Customer Segmentation with K-Means Clustering
After looking through several datasets on Kaggle, I chose this one focusing on Customer Personality Analysis (link below). This dataset looked like one you may receieve from a company asking for your analysis with several features to play around with. Dimensionality reduction may need to applied to this dataset and clustering may be a good approach to segmenting the customers in the data.

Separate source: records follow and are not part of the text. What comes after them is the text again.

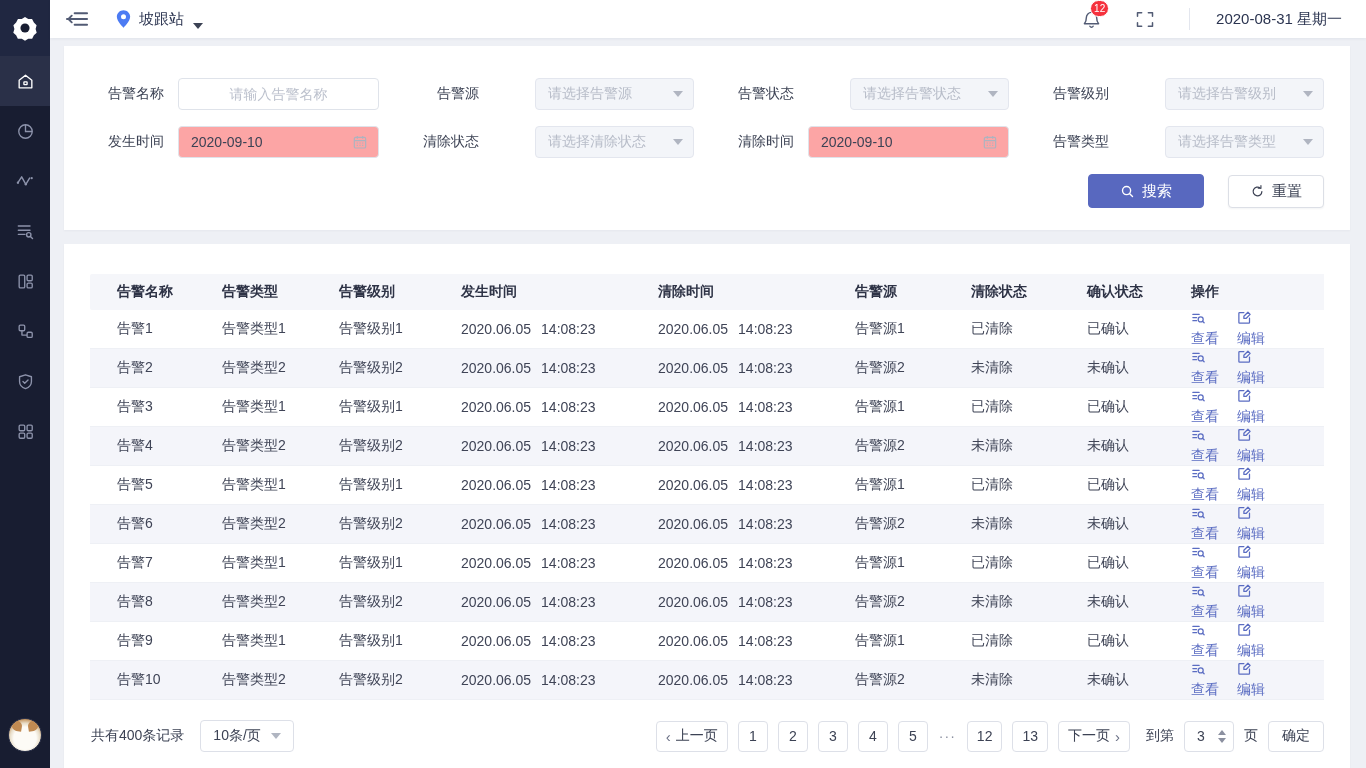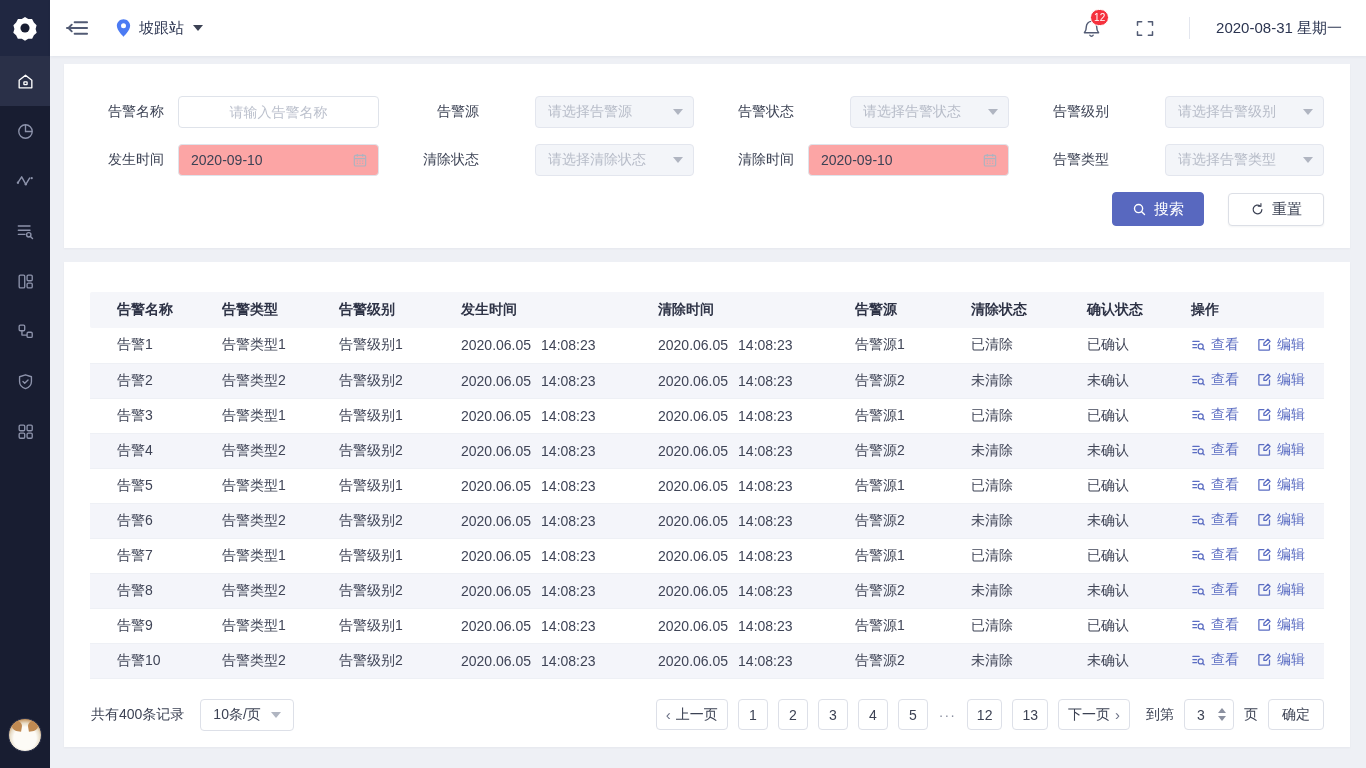--- a/index.html
+++ b/index.html
@@ -32,21 +32,21 @@
   }
   .avatar::before { left:3px; transform:rotate(10deg); }
   .avatar::after  { right:3px; border-radius:50% 50% 50% 0; transform:rotate(-10deg); }
   
   .main { flex:1; display:flex; flex-direction:column; }
   .topbar {
     height:56px; background:#fff; display:flex; align-items:center;
     padding:0 24px 0 16px; box-shadow:0 1px 3px rgba(25,35,70,.06); position:relative; z-index:2;
   }
   .hamburger { cursor:pointer; display:flex; align-items:center; margin-right:26px; }
-  .station { display:flex; align-items:center; gap:7px; cursor:pointer; color:#2b3450; font-size:15px; font-weight:500; }
+  .station { display:flex; align-items:flex-end; gap:7px; cursor:pointer; color:#2b3450; font-size:15px; font-weight:500; }
   .caret-dn { width:0; height:0; border-left:5px solid transparent; border-right:5px solid transparent; border-top:6px solid #3c4254; margin-left:2px; }
   .topbar-right { margin-left:auto; display:flex; align-items:center; }
   .icon-btn { position:relative; cursor:pointer; color:#525b74; display:flex; align-items:center; padding:4px; }
   .bell-badge {
     position:absolute; top:-5px; left:12px; min-width:17px; height:17px; border-radius:9px;
     background:#f5313d; color:#fff; font-size:10px; display:flex; align-items:center; justify-content:center;
     padding:0 3px; border:1px solid #fff;
   }
   .fullscreen-btn { margin-left:26px; }
   .v-divider { width:1px; height:22px; background:#e3e6ee; margin:0 26px 0 30px; }
@@ -60,36 +60,36 @@
   .field-label { width:74px; flex:0 0 74px; text-align:right; margin-right:14px; color:#3c4254; }
   .fc { flex:1; height:32px; border-radius:4px; display:flex; align-items:center; font-size:14px; }
   .text-input { border:1px solid #dfe3ea; background:#fff; padding:0 12px; width:100%; color:#3c4254; outline:none;text-align:center; }
   .text-input::placeholder { color:#bcc1cd; }
   .select-box { border:1px solid #e3e6ee; background:#f3f5f9; padding:0 10px 0 12px; cursor:pointer; justify-content:space-between;margin-left:42px; }
   .select-ph { color:#b7bcc8; }
   .select-caret { width:0; height:0; border-left:5px solid transparent; border-right:5px solid transparent; border-top:6px solid #b0b5c1; }
   .date-box { border:1px solid #dfe3ea; background:#fca5a5; padding:0 10px 0 12px; cursor:pointer; justify-content:space-between; color:#3c4254; }
   .filter-actions { display:flex; justify-content:flex-end; align-items:center; gap:24px; margin-top:16px; }
   .btn { display:inline-flex; align-items:center; justify-content:center; gap:7px; border-radius:4px; cursor:pointer; font-size:15px; }
-  .btn-primary { background:#5868bf; color:#fff; border:1px solid #5868bf; width:92px; height:34px; }
+  .btn-primary { background:#5868bf; color:#fff; border:1px solid #5868bf; width:116px; height:34px; }
   .btn-plain { background:#fff; color:#3c4254; border:1px solid #dcdfe6; width:96px; height:33px; box-shadow:0 1px 2px rgba(20,30,60,.05); }
   
   .table-card { margin-top:14px; padding:30px 26px 16px; }
   table { width:100%; border-collapse:collapse; table-layout:fixed; }
   col.c1{width:132px} col.c2{width:117px} col.c3{width:122px} col.c4{width:197px} col.c5{width:197px}
   col.c6{width:116px} col.c7{width:116px} col.c8{width:104px} col.c9{width:133px}
   thead th {
     background:#f5f6fa; height:36px; text-align:left; font-weight:600; color:#2e3346; font-size:14px;
   }
   thead th:first-child { padding-left:27px; border-radius:2px 0 0 2px; }
   tbody td { height:35px; color:#3f4456; font-size:14px; border-bottom:1px solid #eef0f5; }
   tbody td:first-child { padding-left:27px; }
   tbody tr:nth-child(even) { background:#f4f5fa; }
   .time-part { margin-left:10px; }
-  .op-link { color:#5a6cc2; cursor:pointer; display:inline-flex; align-items:center; gap:5px; }
+  .op-link { color:#5a6cc2; cursor:pointer; display:inline-flex; align-items:flex-start; gap:5px;flex-direction:column; }
   .op-link + .op-link { margin-left:14px; }
   
   .pager { display:flex; align-items:center; margin-top:20px; padding-left:1px; }
   .pager-total { color:#3c4254; }
   .page-size {
     margin-left:16px; height:32px; border:1px solid #dde0e8; border-radius:4px; background:#fff;
     display:inline-flex; align-items:center; gap:10px; padding:0 12px; cursor:pointer;justify-content:flex-end;
   }
   .pager-right { margin-left:auto; display:flex; align-items:center; gap:10px; }
   .pg-btn {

Here is the description of the features from the Kaggle site:
- ID: Customer's unique identifier
- Year_Birth: Customer's birth year
- Education: Customer's education level
- Marital_Status: Customer's marital status
- Income: Customer's yearly household income
- Kidhome: Number of children in customer's household
- Teenhome: Number of teenagers in customer's household
- Dt_Customer: Date of customer's enrollment with the company
- Recency: Number of days since customer's last purchase
- Complain: 1 if the customer complained in the last 2 years, 0 otherwise
- MntWines: Amount spent on wine in last 2 years
- MntFruits: Amount spent on fruits in last 2 years
- MntMeatProducts: Amount spent on meat in last 2 years
- MntFishProducts: Amount spent on fish in last 2 years
- MntSweetProducts: Amount spent on sweets in last 2 years
- MntGoldProds: Amount spent on gold in last 2 years
- NumDealsPurchases: Number of purchases made with a discount
- AcceptedCmp1: 1 if customer accepted the offer in the 1st campaign, 0 otherwise
- AcceptedCmp2: 1 if customer accepted the offer in the 2nd campaign, 0 otherwise
- AcceptedCmp3: 1 if customer accepted the offer in the 3rd campaign, 0 otherwise
- AcceptedCmp4: 1 if customer accepted the offer in the 4th campaign, 0 otherwise
- AcceptedCmp5: 1 if customer accepted the offer in the 5th campaign, 0 otherwise
- Response: 1 if customer accepted the offer in the last campaign, 0 otherwise
- NumWebPurchases: Number of purchases made through the company’s website
- NumCatalogPurchases: Number of purchases made using a catalogue
- NumStorePurchases: Number of purchases made directly in stores
- NumWebVisitsMonth: Number of visits to company’s website in the last month
Data retrieved from: https://www.kaggle.com/datasets/imakash3011/customer-personality-analysis/data?select=marketing_campaign.csv
After going through the Exploratory Data Analysis on the raw customer data from Kaggle, scaling the data, using PCA to reduce the dimensionality, and finally applying KMeans clustering and visualizing the results, we've gained a good amount of insight from the data. With k set to 3, the clusters were not evenly distributed. Cluster 0 made up nearly 50% of the data, while cluster 1 and 2 were only about 28% and 25% respectively.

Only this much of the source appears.